Most of the media has been covering the current story of soaring rents. Recently we published a report stating that California rent is too high for the average worker to afford and, drum roll, that increasing supply was not helping!
Since many of our readers took an obvious (if perhaps a little caustic) interest in this piece, we thought we’d delve a little deeper.
The simplest response to the problem of skyrocketing rents is to increase supply. In pure theory this works, but the reality of the situation is not so simple. For one, supply of rental housing has increased quite rapidly in some of the most in-demand areas of California, including the Los Angeles metro region and the Bay Area. However, the bulk of these new developments are in luxury housing, with builders attempting to cash-in on the fervent demand and job growth in these very particular areas. Herein lies one major problem with the notion of increasing supply when it comes to real estate: you can always build more houses, but you can’t build more San Francisco.

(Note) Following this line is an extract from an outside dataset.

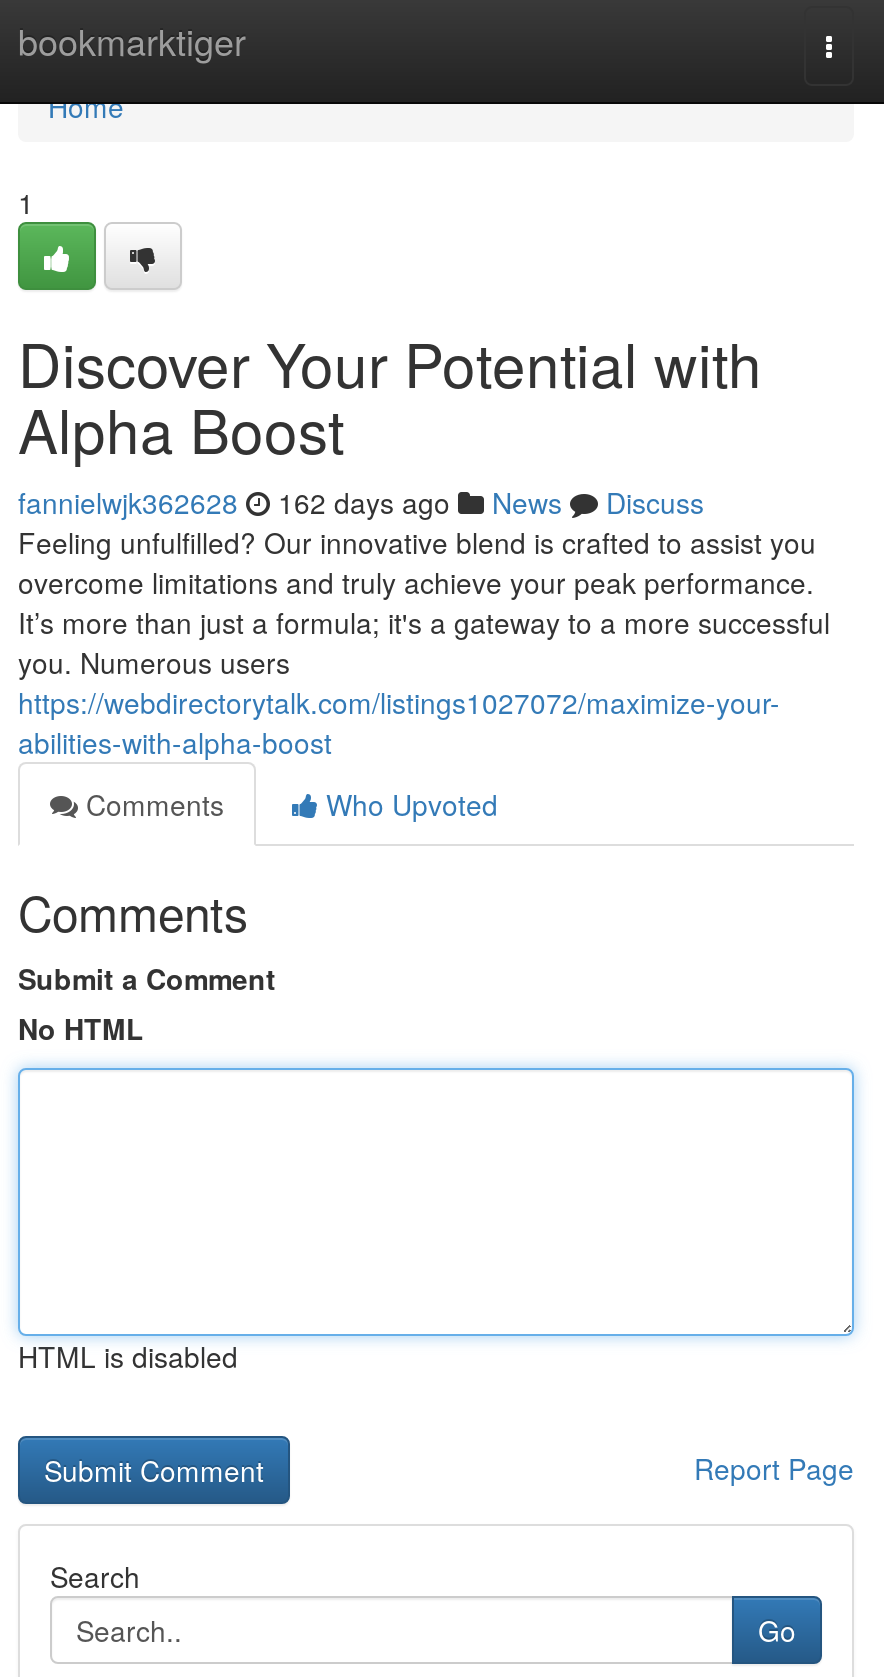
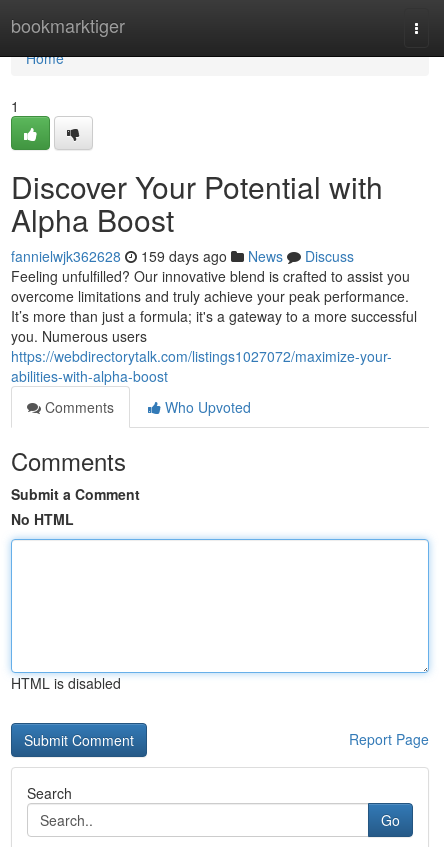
- fannielwjk362628 162 days ago News Discuss
+ fannielwjk362628 159 days ago News Discuss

That is, unless you build up. This is another historically frustrating truth regarding California’s urban regions: they all suffer from highly restrictive zoning laws that curtail new, affordable developments. San Francisco, for instance, would perhaps benefit the most from residential high rises. But many of their residential developments are capped at a paltry 40 feet!

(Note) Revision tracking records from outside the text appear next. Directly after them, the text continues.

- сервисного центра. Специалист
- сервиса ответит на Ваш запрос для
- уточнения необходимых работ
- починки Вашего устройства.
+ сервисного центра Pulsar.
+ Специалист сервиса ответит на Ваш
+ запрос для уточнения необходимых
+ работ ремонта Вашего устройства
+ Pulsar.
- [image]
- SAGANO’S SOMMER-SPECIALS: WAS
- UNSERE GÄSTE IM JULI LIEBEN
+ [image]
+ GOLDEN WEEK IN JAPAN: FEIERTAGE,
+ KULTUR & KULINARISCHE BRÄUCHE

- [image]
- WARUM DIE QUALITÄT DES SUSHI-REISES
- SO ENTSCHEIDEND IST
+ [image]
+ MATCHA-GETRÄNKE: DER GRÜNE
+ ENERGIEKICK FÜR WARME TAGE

The simplicity of supply-side thinking also falters when factoring in the dynamic impact of comps. Imagine a builder who constructs a mid-tier multi-property development in a not-so-nice neighborhood, says Eric Belsky of the Joint Center for Housing Studies at Harvard. As soon as the building goes up, the rents on the surrounding properties will increase in kind. Thus, affordable housing may have been created for some, but it actually increases rents for others.
Rent control was, in part, created to solve problems such as these. And it works in some neighborhoods. But rent control ties residents to one apartment for life. This can be a veritable death sentence in today’s economy, which rewards mobility and flexibility. People need to move to find jobs, and when they do so they find they can no longer afford the rent since wages are not keeping up!

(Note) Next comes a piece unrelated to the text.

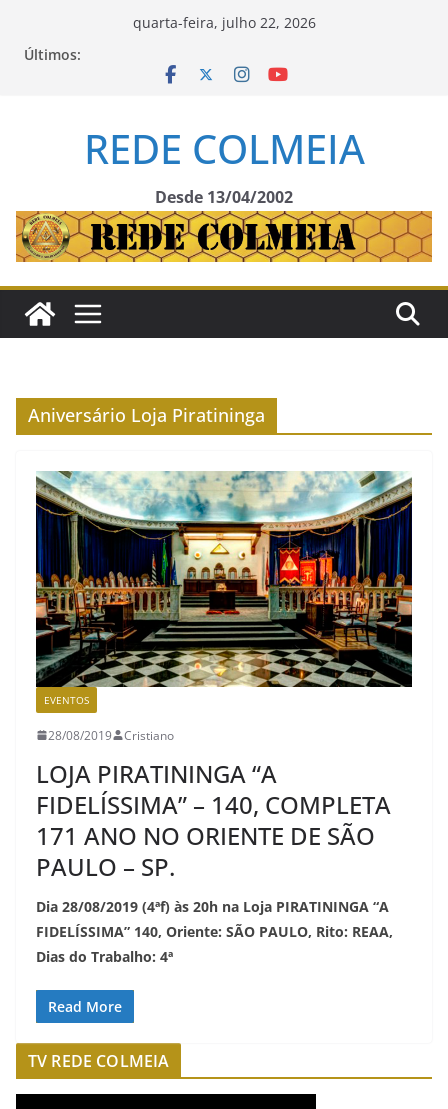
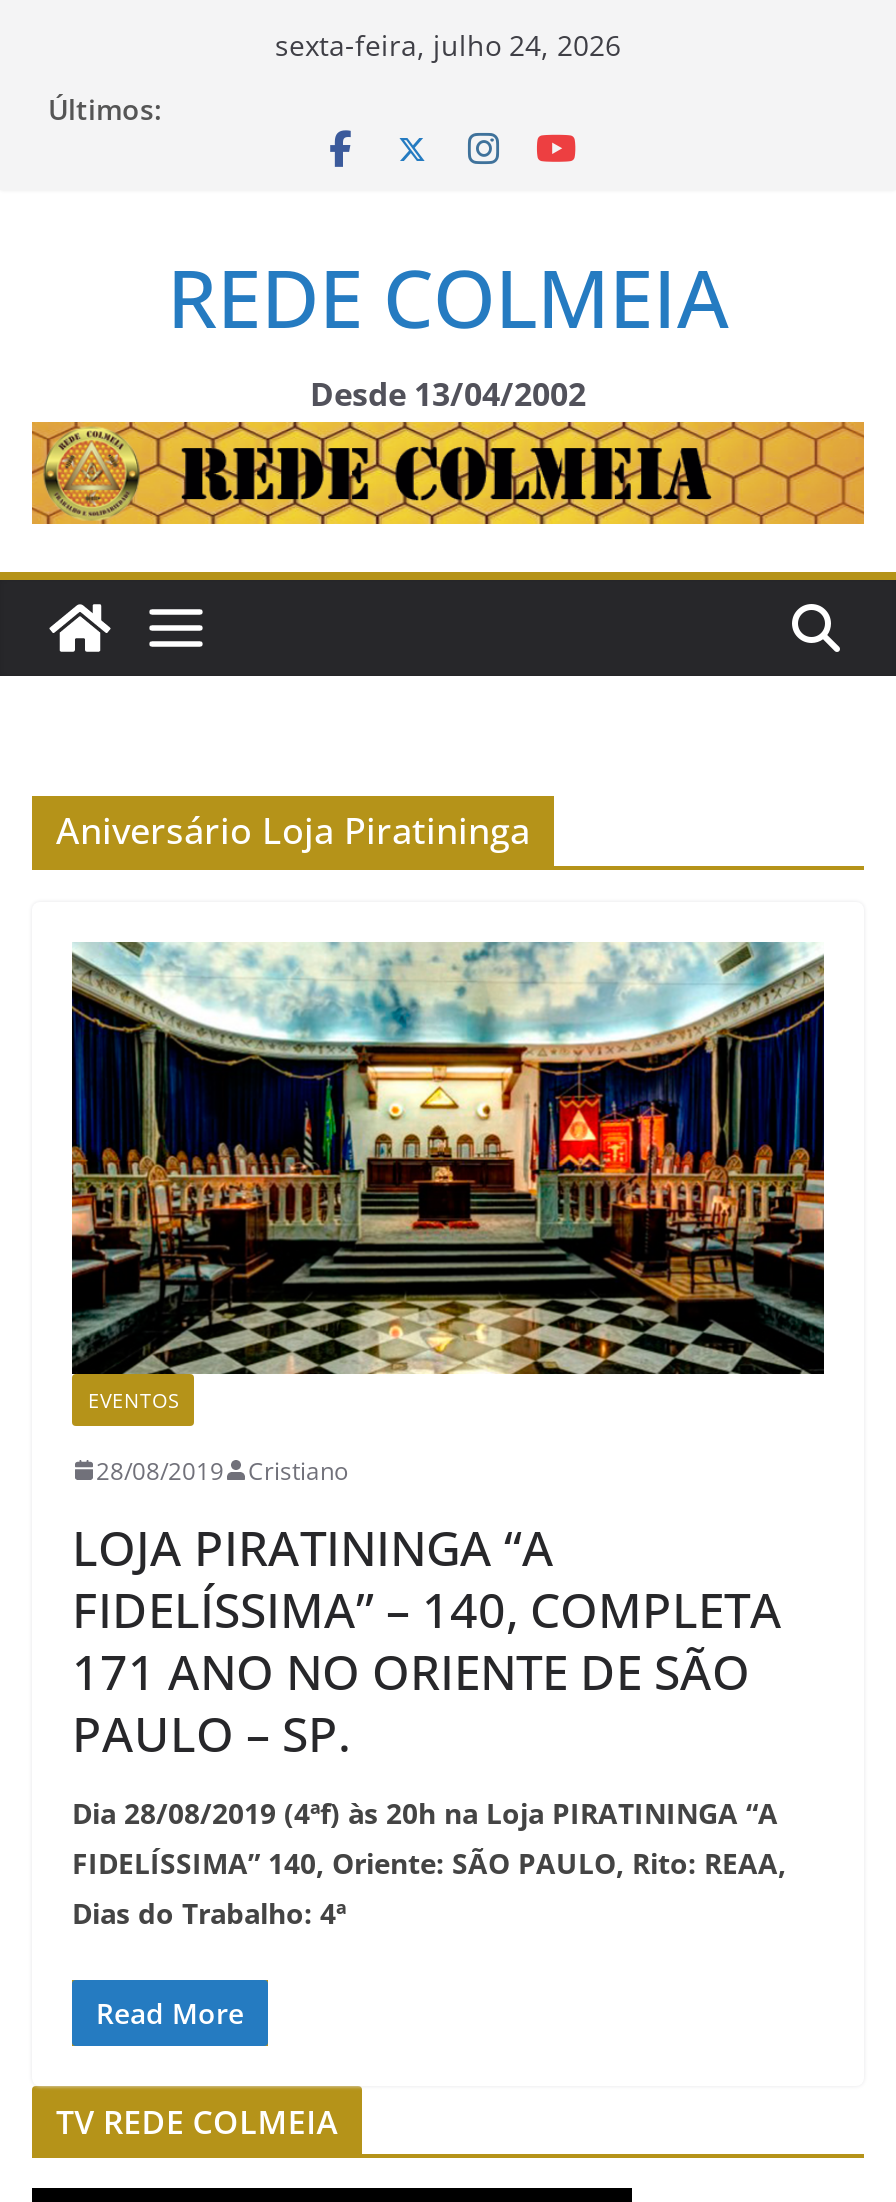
- quarta-feira, julho 22, 2026
+ sexta-feira, julho 24, 2026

As the New York Times recently pointed out, there is one major metropolis that has solved the problem of unaffordable rent: Singapore. Here’s how they did it, according to the Times:
“The Singapore solution required drastic action of a sort that most other places could not countenance: In the early 1960s, the government started building big, uniform apartment buildings, then pushed workers to move out of overcrowded shophouses and huts. Some herded their livestock along to their new flats. And at first, many residents were afraid of the higher floors.”
This is almost unthinkable in the American cultural imagination. The notion of “choice” is so deeply ingrained in our psyche, the idea of being funneled into uniformly built government housing might just be the impetus for revolution.
Really, those who clamor for either more regulation of landlords and enforcement of affordable housing laws on one side and those who demand a completely unfettered real estate market unrestrained by the big bad government both have the equation backwards. Jobs drive real estate and the lopsided nature of our rental market is merely reflective of the lopsided nature of our jobs market.
In other words, our current rents crisis is a class issue much more than one of simple supply and demand.
Restrictive zoning and land use policies have kept housing in short supply on land within 50 miles of the west coast where the jobs are.. This is the major factor in supply and demand.. The reason developers build high end housing is due to the fact that it takes years to obtain building permits with all the attenuating carrying costs. and uncertainties that they might never get approvals to build at all… These things taken together limit supply.. If the author tries to separate them, he misses the point..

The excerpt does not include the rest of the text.